We propose a procedure to identify latent group structures in nonlinear panel data models where some regression coefficients are heterogeneous across groups but homogenous within a group and the group number and membership are unknown. To identify the group structures, we consider the order statistics for the preliminary unconstrained consistent estimates of the regression coefficients and translate the problem of classification into the problem of breaks detection. Then we extend the sequential binary segmentation algorithm of Bai (1997) for breaks detection from the time series setup to the panel data framework.
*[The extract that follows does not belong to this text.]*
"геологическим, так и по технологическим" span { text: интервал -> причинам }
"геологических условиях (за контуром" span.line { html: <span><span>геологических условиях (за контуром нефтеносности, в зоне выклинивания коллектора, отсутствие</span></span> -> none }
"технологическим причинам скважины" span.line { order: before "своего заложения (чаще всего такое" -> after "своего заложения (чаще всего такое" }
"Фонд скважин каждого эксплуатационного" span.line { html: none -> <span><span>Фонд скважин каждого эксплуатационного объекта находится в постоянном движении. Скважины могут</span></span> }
We demonstrate that our method is able to identify the true latent group structures with probability approaching one and the post-classification estimators are oracally efficient. In addition, our method has the greatest advantage of easy implementation in comparison with some competitive methods in the literature, which is desirable especially for nonlinear panel data models. To improve the finite sample performance of our method, we also consider an alternative version based on the spectral decomposition of certain estimated matrix and link our group identification issue to the community detection problem in the network literature. Simulations show that our method has good finite sample performance. We apply our method to explore how individuals’ portfolio choices respond to their financial status and other characteristics using the Netherlands household panel data from year 1993 to 2015, and find two latent groups.
JEL Classification: C33, C38, C51.
Keywords: Binary segmentation algorithm, clustering, community detection, network, oracle estimator, panel structure model, parameter heterogeneity, singular value decomposition.